HISTORY AND RESISTANCE
β-Lactam antibiotics are the mainstays of treatment for many infectious diseases. Unsurprisingly, emerging resistance limits their use for some patient populations and infection types. There are multiple mechanisms of resistance demonstrated by gram-negative bacteria including the production of β-lactamases. β-Lactamases can be divided into the Ambler classification system and include class A enzymes (Klebsiella pneumoniae carbapenemase [KPCs], extended-spectrum β-lactamases [ESBLs]), class B metallo-β-lactamases (eg, New Delhi metallo-β-lactamase 1 enzyme, imipenamase), class C enzymes (AmpC), and class D enzymes (eg, oxacillin-hydrolysing).1,2
In the late 1960s, β-lactamase inhibitors were developed to overcome resistance due to β-lactamase—producing enzymes. Developed in 1972, clavulanic acid was the first β-lactamase inhibitor available.3 When administered with a β-lactam antibiotic, β-lactamase inhibitors bind to β-lactamases, protecting and preventing inactivation of the antibiotic. Currently available β-lactamase inhibitors have slightly differing spectra of activity.4
Relebactam, formerly known as MK-7655, is a novel non— β-lactam, bicyclic diazabicyclooctane β-lactamase inhibitor. It is structurally similar to avibactam but has the addition of a piperidine ring. In vitro, it is a potent inhibitor of class A and C β-lactamases, including KPC enzymes.5 The addition of relebactam to imipenem-cilastatin improves activity against gram-negative organisms by significantly reducing the minimum inhibitory concentrations, including imipenem-resistant strains of Pseudomonas aeruginosa and Enterobacteriaceae.1,5-7
Carbapenem-resistant Enterobacteriaceae is most commonly attributed to β-lactamase production including ESBLs and KPC-type carbapenemases. Relebactam inhibits ESBLs and KPC-type carbapenemases, therefore restoring imipenem activity.2 P aeruginosa demonstrates resistance to imipenem via downregulation of porin protein synthesis in combination with AmpC overproduction. Relebactam inhibits AmpC production, therefore lowering the minimum inhibitory concentration and improving imipenem activity against P aeruginosa.2 In contrast, meropenem-resistant P aeruginosa is a result of impermeability and overexpression of efflux pumps rather than β-lactamase production.6
Imipenem-cilastatin-relebactam (IMI-REL) was granted US Food and Drug Administration (FDA) approval on July 16, 2019, for the treatment of complicated intra-abdominal infections (cIAIs) and complicated urinary tract infections (cUTIs) in patients 18 years of age or older who have limited or no alternative treatment options available. The typical dose is a total of 1.25 grams, which consists of 500 mg of imipenem, 500 mg of cilastatin, and 250 mg of relebactam, administered via intravenous infusion over 30 minutes every 6 hours.8
IMI-REL has been studied in 2 active-controlled double-blind phase 2 clinical trials, 1 in patients with cUTIs and the other in patients with cIAIs.9,10 Both trials met the FDA noninferiority end points. More clinically relevant data arise from 2 other studies: RESTORE-IMI 1 and RESTORE-IMI 2. RESTORE-IMI 1 compared IMI-REL with imipenem-cilastatin plus colistin (IMI+CST) in 47 adults with carbapenem-nonsusceptible cIAIs, cUTIs, hospital-acquired pneumonia, and ventilator-associated pneumonia.11 This study demonstrated that IMI-REL was comparable to IMI+CST with similar efficacy outcomes.

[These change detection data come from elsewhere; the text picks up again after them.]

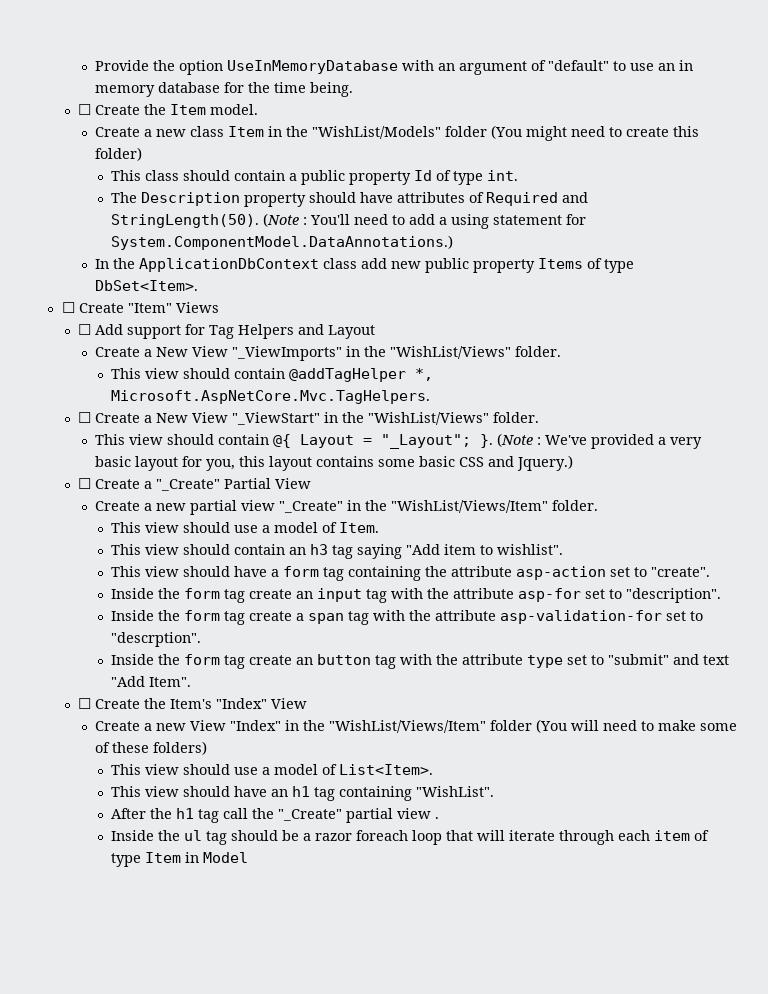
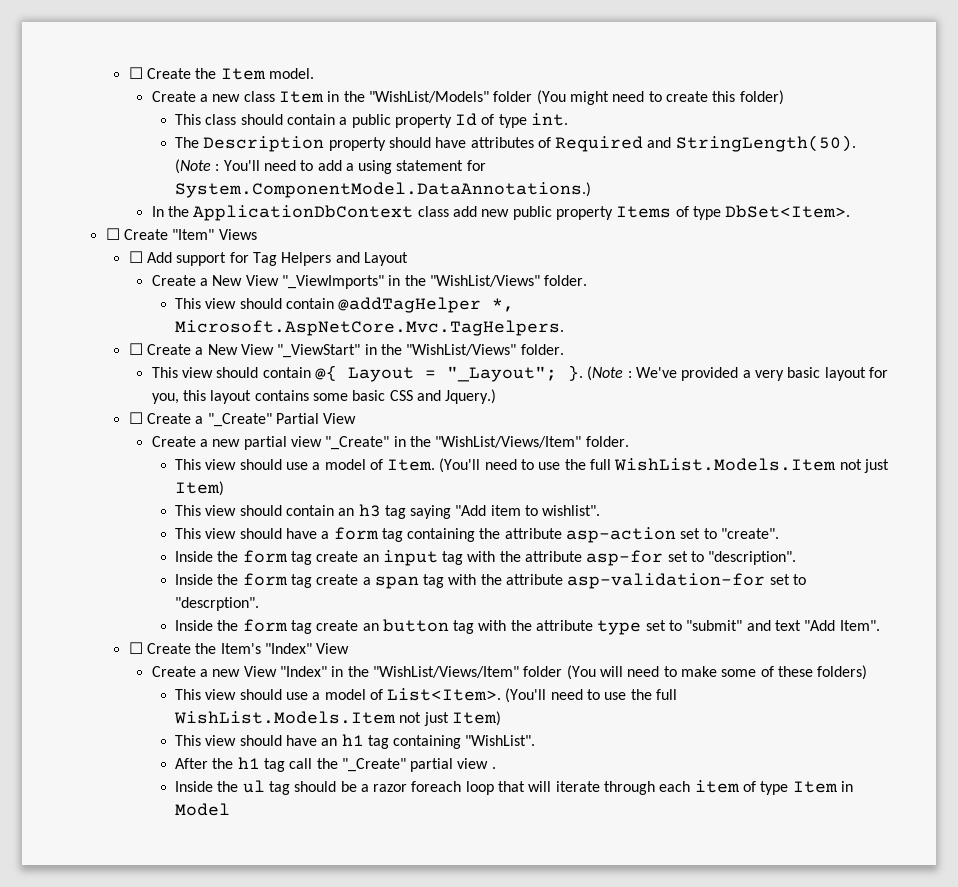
[94,60,693,75] [94,82,353,97] Provide the option UseInMemoryDatabase with an argument of "default" to use an in memory database for the time being. // -> (128, 73) none
(380, 527) none -> [439,458,890,473] [174,481,224,496] (You'll need to use the full WishList.Models.Item not just Item)
(434, 769) none -> [505,688,678,703] [173,711,501,726] (You'll need to use the full WishList.Models.Item not just Item)

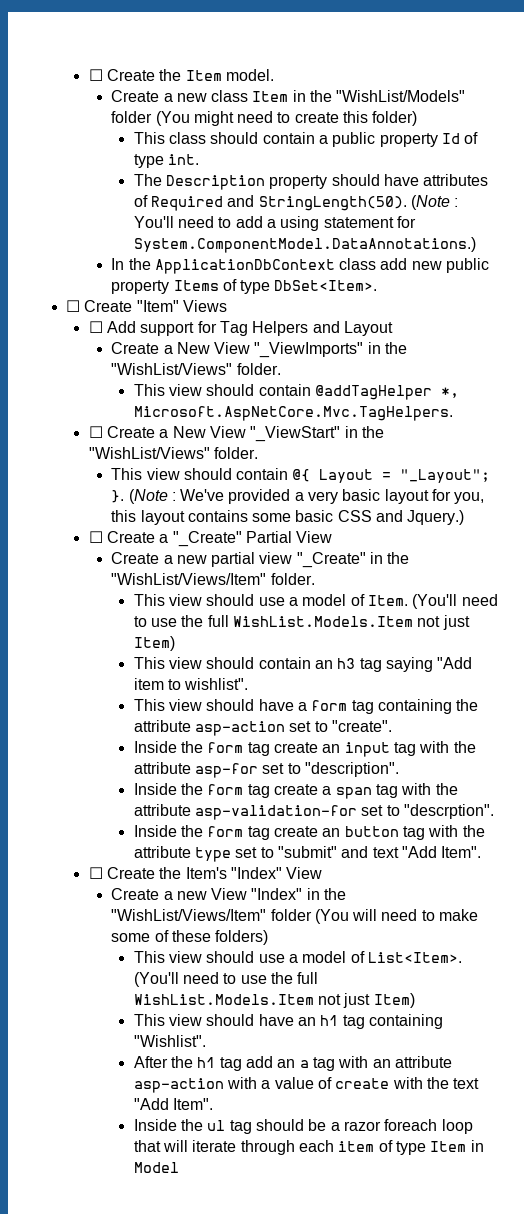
[465,735,536,746] "WishList". -> [133,1035,206,1047] "Wishlist".
[289,758,496,772] call the "_Create" partial view . -> [245,1056,452,1071] [133,1077,480,1093] [133,1098,214,1110] add an a tag with an attribute asp-action with a value of create with the text "Add Item".

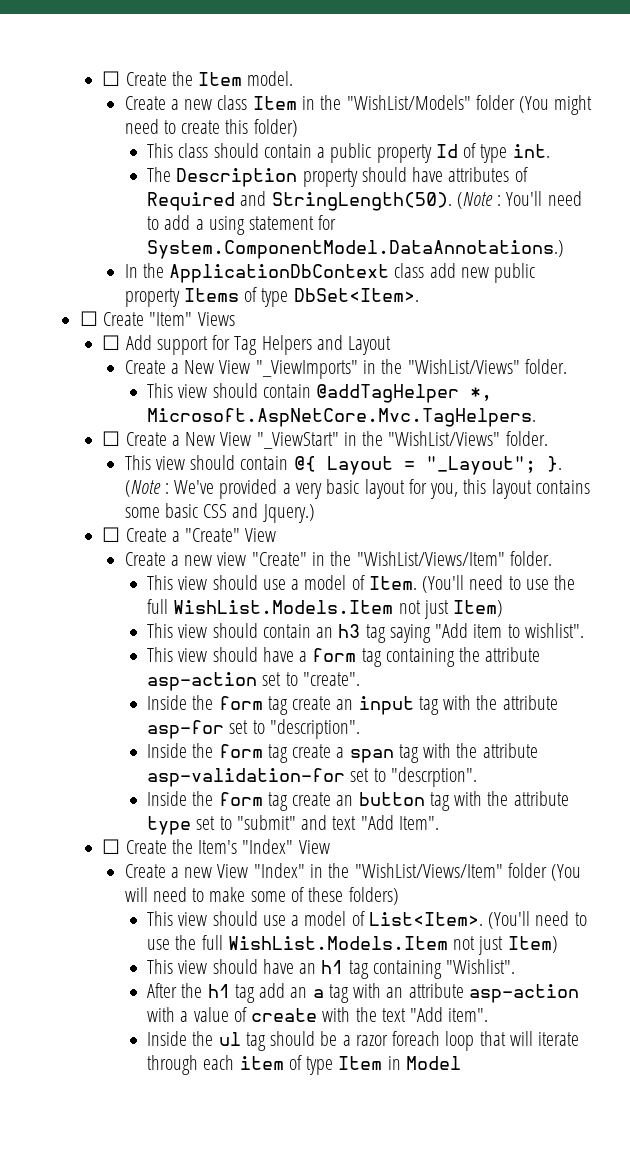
[172,531,333,547] [111,552,366,568] "_Create" Partial View // Create a new partial view "_Create" -> [185,528,277,542] [124,552,307,566] "Create" View // Create a new view "Create"
[173,1098,214,1110] Item". -> [448,1008,489,1022] item".

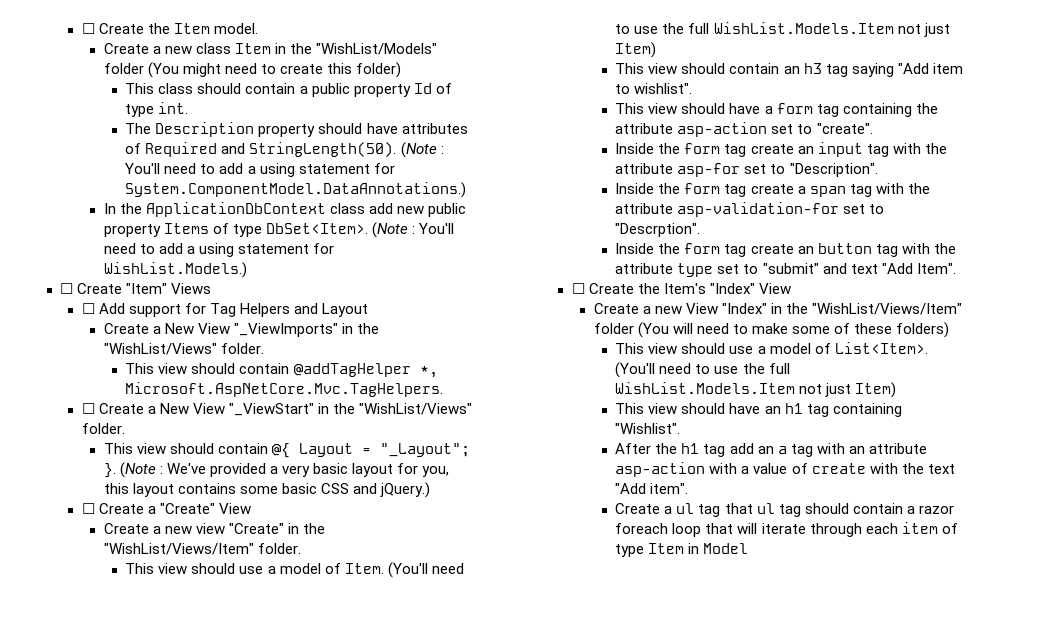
(419, 295) none -> [371,222,454,238] [103,243,334,257] [103,262,247,278] (Note : You'll need to add a using statement for WishList.Models.)
[262,504,315,523] Jquery.) -> [379,482,430,498] jQuery.)
[269,719,360,739] "description". -> [789,163,878,177] "Description".
[390,767,477,787] "descrption". -> [615,223,701,237] "Descrption".
[147,1031,214,1046] Inside the -> [615,503,753,517] Create a ul tag that
[320,1031,338,1046] be -> [852,503,903,514] contain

The favorable overall response rate was 71.4% and 70% in the modified microbiologic intent-to-treat IMI-REL and IMI+CST groups, respectively. Although not statistically significant, day 28 all-cause mortality was 20% lower in the IMI-REL group. Serious adverse events (AEs) occurred more frequently in the IMI+CST group, at 31.3% compared with the IMI-REL group at 9.7%. The results of RESTORE-IMI 1 support the conclusion that IMI-REL is an effective and well-tolerated option for the treatment of patients with carbapenem-nonsusceptible infections.
RESTORE-IMI 2 is a larger clinical trial that compares IMI-REL to piperacillin-tazobactam in patients with hospital-acquired bacterial pneumonia and ventilator-associated bacterial pneumonia in the intensive care unit. Data have not yet been published, but topline results demonstrate that IMI-REL met its primary and key secondary end points of noninferiority when compared with piperacillin-tazobactam in day 28 all-cause mortality and clinical response at early follow-up.12
Pharmacokinetic parameters were similar for single- and multiple-dose administration of imipenem-cilastatin-relebactam due to minimal accumulation. The mean area under the concentration time curve from 0 to 24 hours was 573.9 μM/hr and 427.3 μM/hr for imipenem and relebactam, respectively. The mean steady-state maximum concentration was 104.3 μM and 64.0 μM for imipenem and relebactam, respectively.9
The mean volume of distribution of imipenem, cilastatin, and relebactam is 24.3 L, 13.8 L, and 19.0 L, respectively. The area under the concentration-time curve from 0 to infinity in epithelial lining fluid relative to that in plasma for relebactam and imipenem is 54% and 55%, respectively.13 Protein binding of relebactam is 22% and is minimally metabolized. Relebactam has a half-life of 1.2 hours and greater than 90% of drug is excreted unchanged in urine. IMI-REL requires dose adjustments in patients with renal impairment.8
ADVERSE REACTIONS, WARNINGS, AND PRECAUTIONS
Imipenem-cilastatin-relebactam has similar warnings and precautions associated with other carbapenem antibiotics. Due to the inclusion of imipenem in this combination, adverse reactions may include seizures, states of confusion, and myoclonic activity. Concomitant use with valproic acid formulations can drastically decrease valproic acid concentrations, possibly leading to seizures. Generalized seizures have also been reported with concomitant use of ganciclovir. In the 2 clinical trials that led to FDA approval, the most commonly reported AEs included diarrhea, nausea, vomiting, headaches, elevated alanine aminotransferase levels, and elevated aspartate aminotransferase levels.9,10 In the RESTORE-IMI 1 trial, reported drug-related AEs included decreased creatinine clearance, hyperglycemia, infusion site erythema, and pyrexia.11
PLACE IN THERAPY
IMI-REL increases our armamentarium against multidrug-resistant gram-negative rods. In addition to restoring activity against many carbapenem-resistant Enterobacteriaceae, relebactam also improves activity of imipenem against many imipenem-resistant strains of P aeruginosa, (Table) whereas limited data suggest vaborbactam does not substantially do this for meropenem-resistant P aeruginosa.14 IMI-REL is currently indicated for the treatment of cIAIs and cUTIs and has clinical data for treating infections caused by resistant pathogens. Clinical data regarding its use in nosocomial pneumonia are pending.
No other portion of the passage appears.